**** Data for review ****

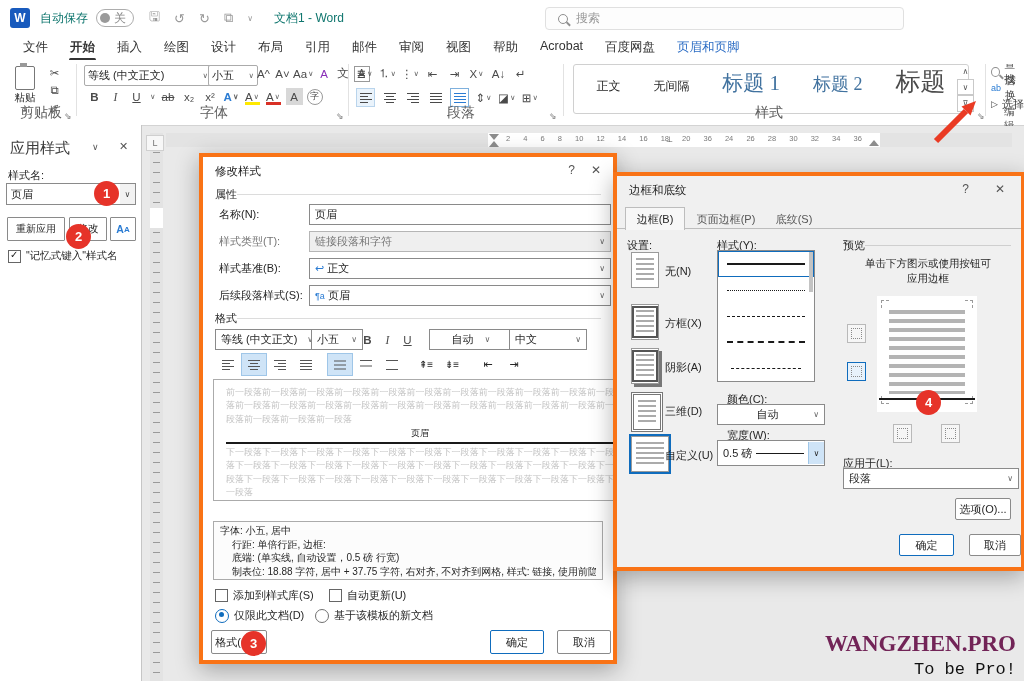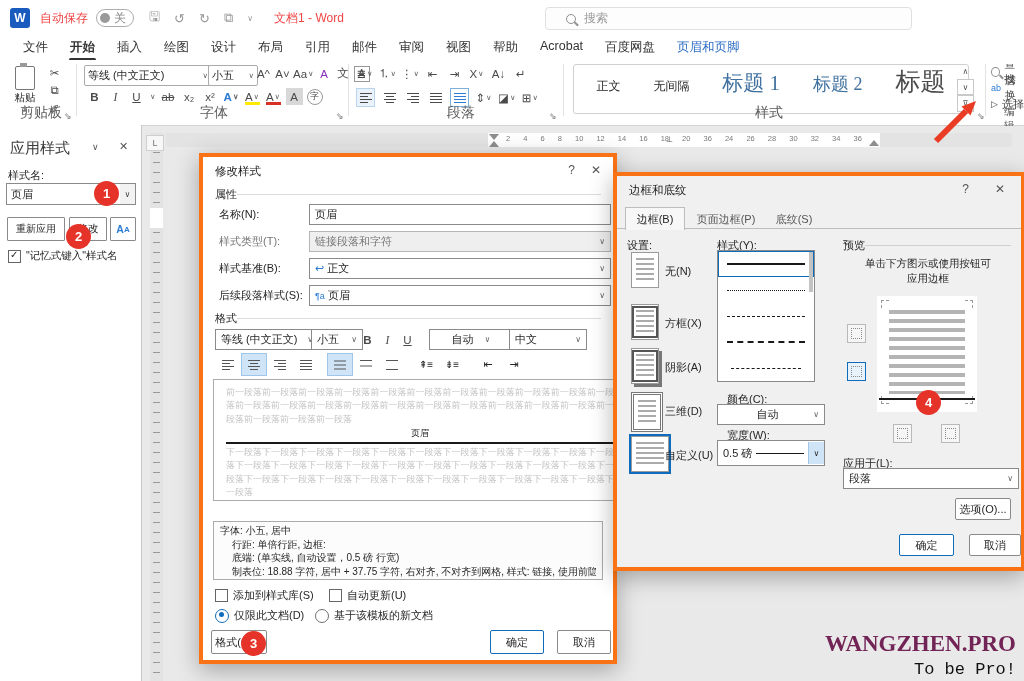--- a/index.html
+++ b/index.html
@@ -1,29 +1,29 @@
 <!DOCTYPE html>
 <html><head>
 <meta charset="utf-8">
 <style>
   html,body{margin:0;padding:0;background:#cfcfcf}
   #app{position:relative;width:1024px;height:681px;background:#e9e9e9;overflow:hidden;
        font-family:"Liberation Sans",sans-serif;color:#262626}
   .abs{position:absolute}
   .flex{display:flex;align-items:center}
-  .gray{color:#ef4444}
+  .gray{color:#0f766e}
   
   .titlebar{position:absolute;left:0;top:0;width:1024px;height:36px;background:#fff;display:flex;align-items:center;font-size:12px}
   .wlogo{width:20px;height:20px;background:#185abd;color:#fff;border-radius:3px;font-weight:bold;
          display:flex;align-items:center;justify-content:center;font-size:12px;margin:0 10px 0 10px}
   .toggle{border:1px solid #adadad;border-radius:10px;height:16px;padding:0 7px 0 3px;display:flex;align-items:center;gap:4px;color:#8a8a8a;margin:0 8px}
   .knob{width:10px;height:10px;border-radius:50%;background:#9a9a9a;display:inline-block}
   .qat{color:#9a9a9a;font-size:13px;margin:0 7px;cursor:pointer}
   .searchbox{position:absolute;left:545px;top:7px;width:345px;height:21px;border:1px solid #e0e0e0;border-radius:4px;
-             background:#fdfdfd;display:flex;align-items:center;color:#9a9a9a;font-size:12px;gap:8px;padding-left:20px}
+             background:#fdfdfd;display:flex;align-items:center;color:#9a9a9a;font-size:12px;gap:8px;padding-left:12px}
   .mag{width:8px;height:8px;border:1.5px solid #8f8f8f;border-radius:50%;position:relative;display:inline-block}
   .mag::after{content:"";position:absolute;width:5px;height:1.5px;background:#8f8f8f;transform:rotate(45deg);left:7px;top:8px}
   
   .tabrow{position:absolute;left:0;top:36px;width:1024px;height:24px;background:#fff;display:flex;align-items:flex-start;
           font-size:12.5px;color:#333;padding-left:12px;gap:0}
   .tab{padding:3px 11px;position:relative;cursor:pointer;white-space:nowrap}
   .tab.active{font-weight:bold}
   .tab.active::after{content:"";position:absolute;left:10px;right:10px;bottom:-2px;height:3px;background:#333;border-radius:2px}
   .tab.ctx{color:#2b6cc4}
   

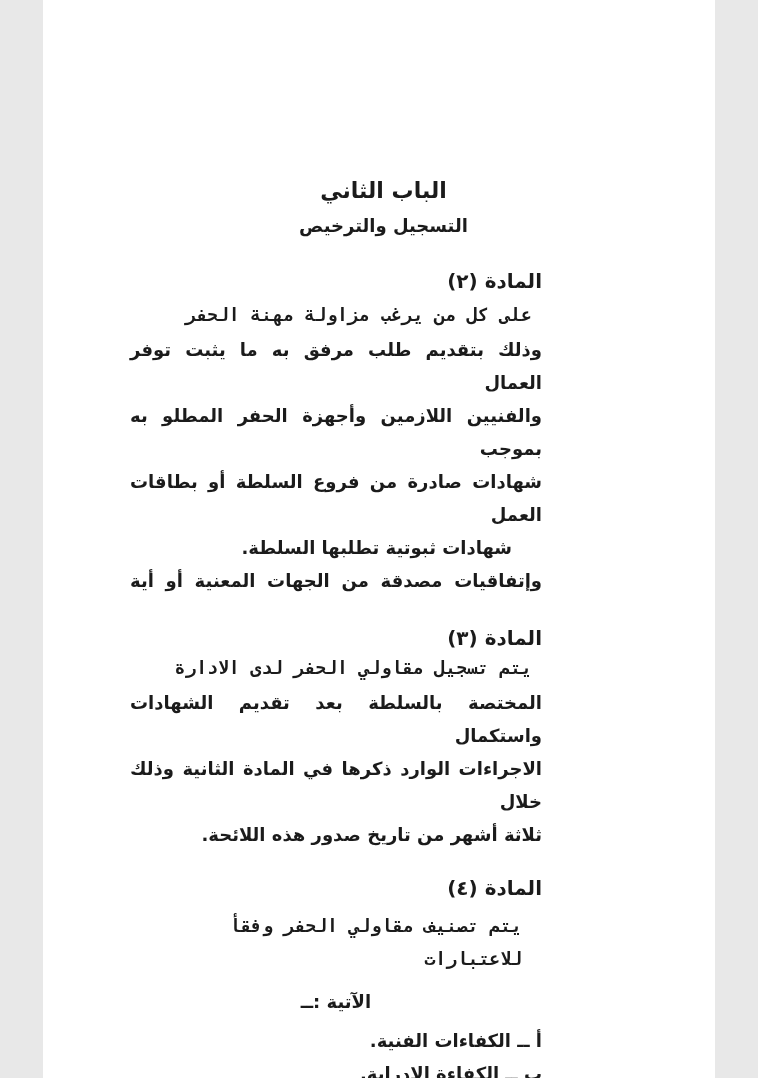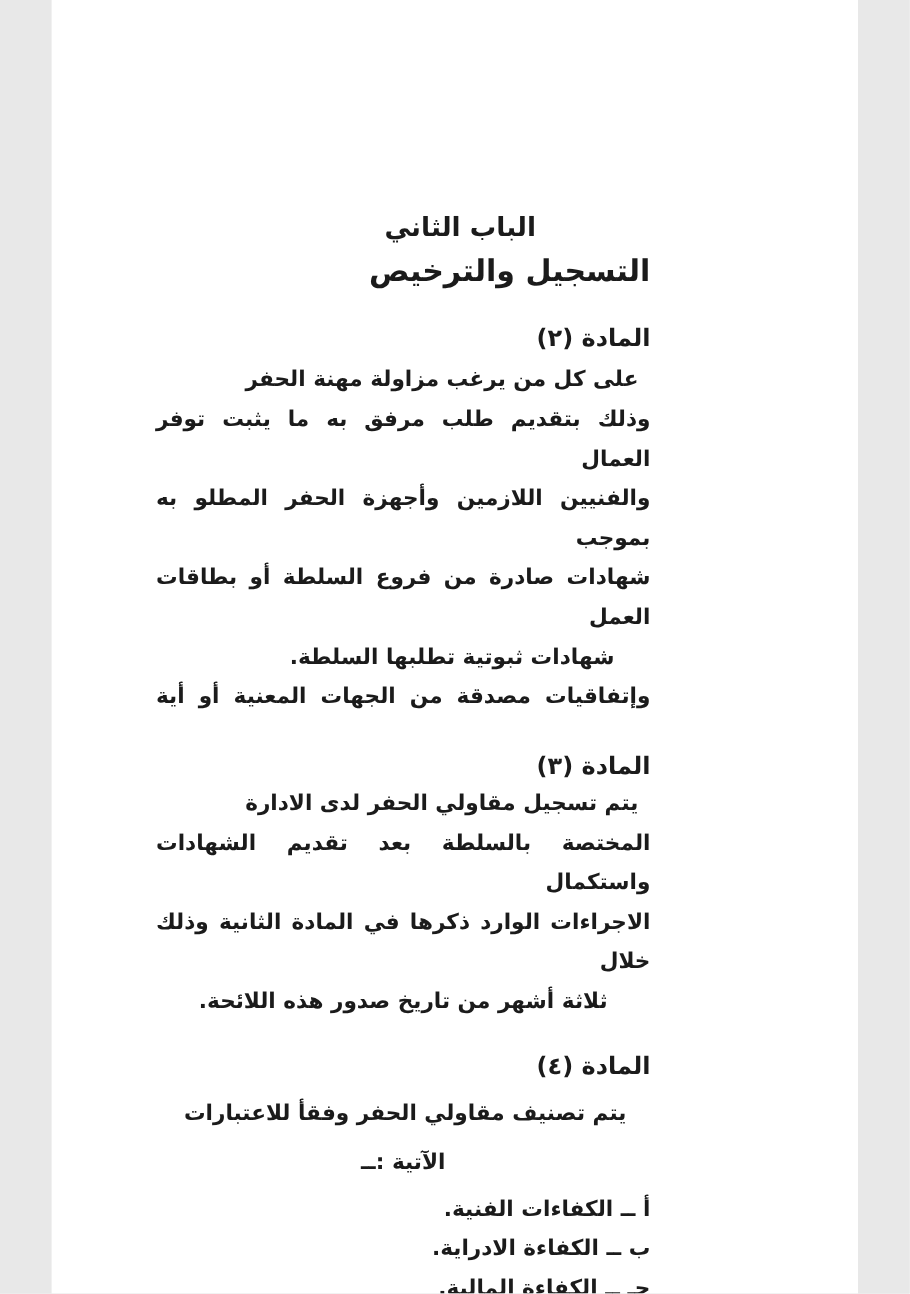--- a/index.html
+++ b/index.html
@@ -25,24 +25,25 @@
     width: 412px;
   }
   .chapter-title {
     font-size: 22px;
     font-weight: 700;
     line-height: 30px;
     text-align: center;
     margin-left: 95px;
   }
   .chapter-subtitle {
-    font-size: 25px;
+    font-size: 18px;
     font-weight: 700;
     line-height: 36px;
     margin-top: 2px;
+    text-align: center;
     margin-left: 95px;
   }
   .article-heading {
     font-size: 20px;
     font-weight: 700;
     line-height: 30px;
     text-align: right;
     margin-left: 95px;
   }
   .heading-2 { margin-top: 22px; }
@@ -58,27 +59,28 @@
   .para-4 { margin-top: 8px; }
   .line { min-height: 33px; }
   .line.full {
     text-align: justify;
     text-align-last: justify;
     text-justify: inter-word;
   }
   .line.first {
     text-align: right;
     margin-right: 10px;
+    font-family: Liberation Mono, monospace;
   }
   .line.indent20 { margin-right: 20px; }
   .line.last-right {
     text-align: right;
     margin-right: 30px;
   }
-  .line.flush-left { text-align: center; }
+  .line.flush-left { text-align: right; }
   .line.flush-right { text-align: center; }
   .line.atiya { margin-top: 8px; }
   .criteria-list {
     margin-top: 6px;
     font-size: 18px;
     font-weight: 700;
     line-height: 33px;
   }
   .criteria-item { text-align: right; }
   .page-number {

****

Wherever the string "bold" appears in the entries above, list that line.

▸ **Task response**:
   .wlogo{width:20px;height:20px;background:#185abd;color:#fff;border-radius:3px;font-weight:bold;
   .tab.active{font-weight:bold}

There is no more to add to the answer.